(Before and after images)
------------------------------------------------
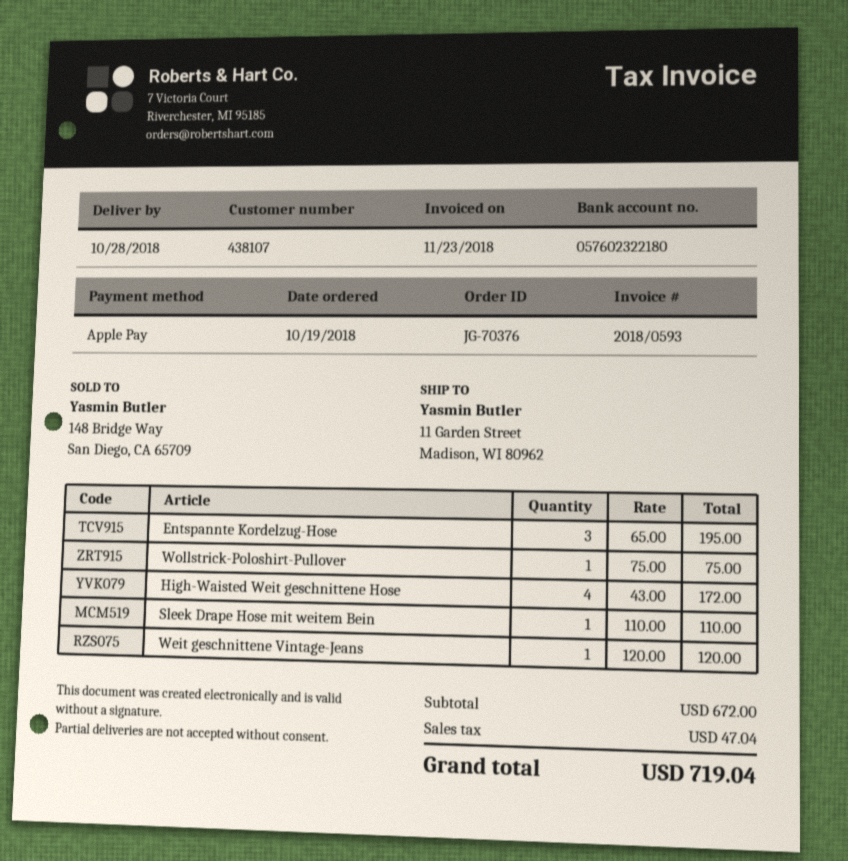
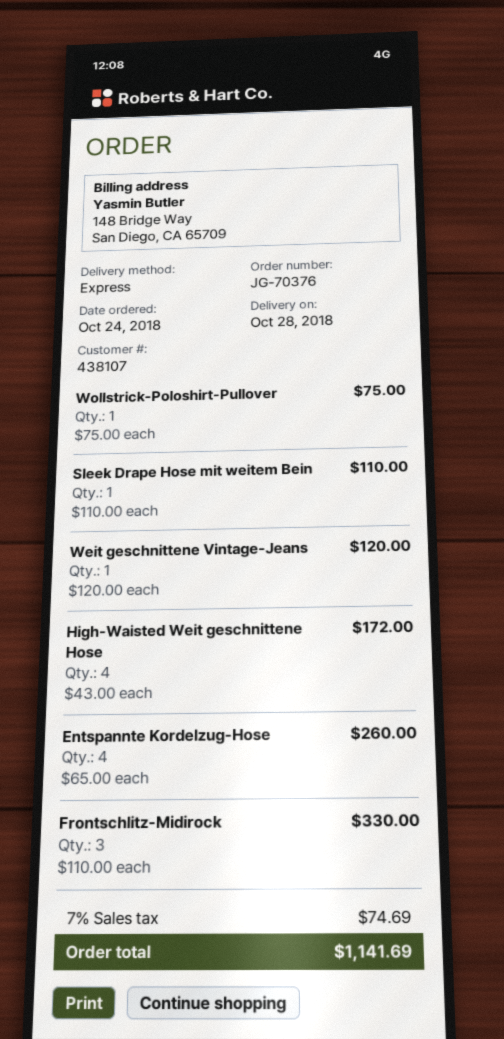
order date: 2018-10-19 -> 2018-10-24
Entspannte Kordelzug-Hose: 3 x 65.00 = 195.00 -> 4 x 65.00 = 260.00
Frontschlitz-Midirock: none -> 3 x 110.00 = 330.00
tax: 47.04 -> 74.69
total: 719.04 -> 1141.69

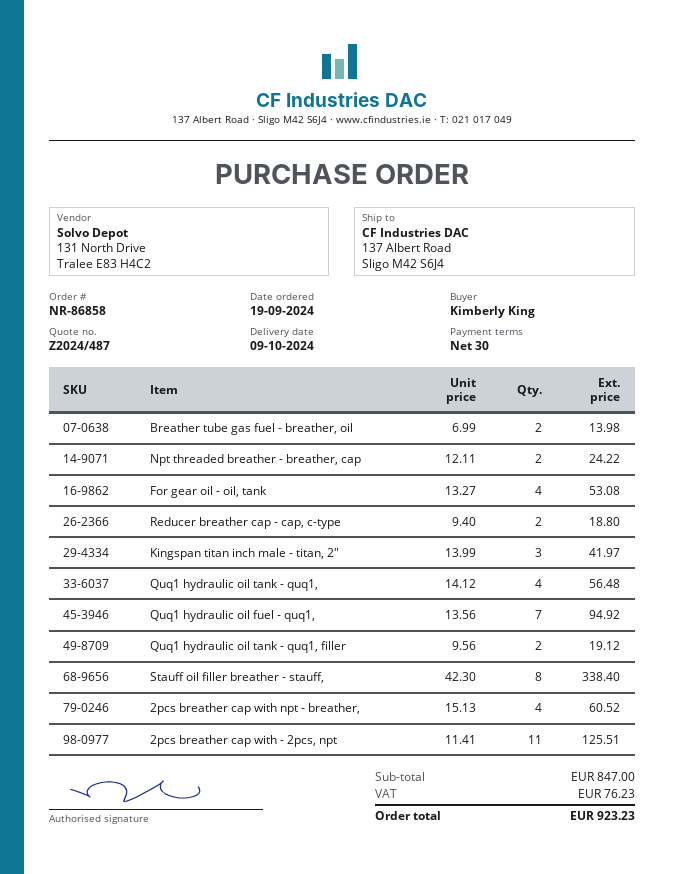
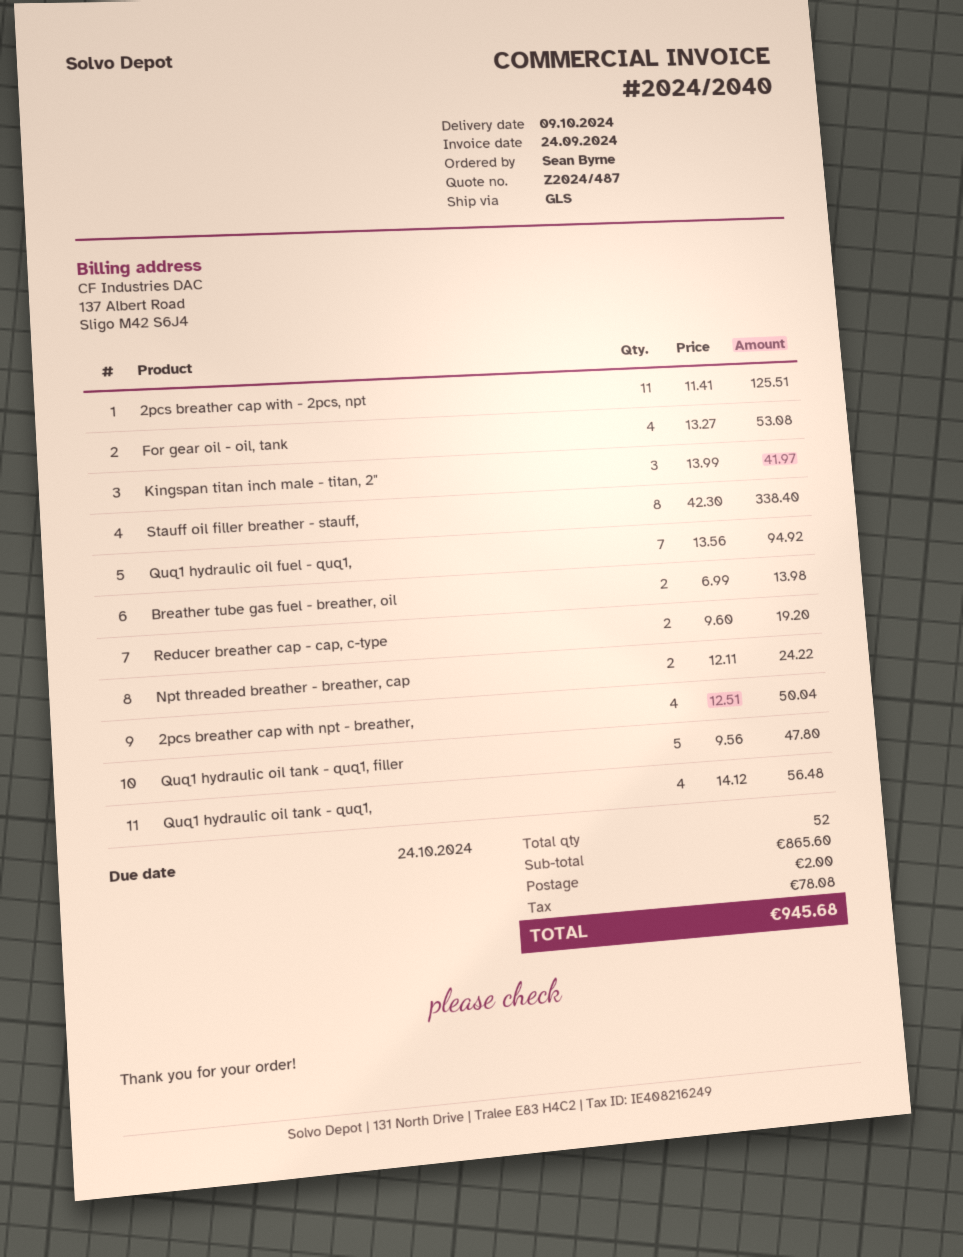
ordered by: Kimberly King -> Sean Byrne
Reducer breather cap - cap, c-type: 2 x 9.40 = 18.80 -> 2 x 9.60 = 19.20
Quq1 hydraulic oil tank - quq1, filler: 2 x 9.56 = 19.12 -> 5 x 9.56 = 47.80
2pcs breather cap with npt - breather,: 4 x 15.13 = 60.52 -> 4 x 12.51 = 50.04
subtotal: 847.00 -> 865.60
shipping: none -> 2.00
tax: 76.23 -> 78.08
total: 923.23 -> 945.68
------------------------------------------------
_REQUIREMENT_: Copy every record exactly; no pictures.

_YOUR RESPONSE_:
order date: 2018-10-19 -> 2018-10-24
Entspannte Kordelzug-Hose: 3 x 65.00 = 195.00 -> 4 x 65.00 = 260.00
Frontschlitz-Midirock: none -> 3 x 110.00 = 330.00
tax: 47.04 -> 74.69
total: 719.04 -> 1141.69

ordered by: Kimberly King -> Sean Byrne
Reducer breather cap - cap, c-type: 2 x 9.40 = 18.80 -> 2 x 9.60 = 19.20
Quq1 hydraulic oil tank - quq1, filler: 2 x 9.56 = 19.12 -> 5 x 9.56 = 47.80
2pcs breather cap with npt - breather,: 4 x 15.13 = 60.52 -> 4 x 12.51 = 50.04
subtotal: 847.00 -> 865.60
shipping: none -> 2.00
tax: 76.23 -> 78.08
total: 923.23 -> 945.68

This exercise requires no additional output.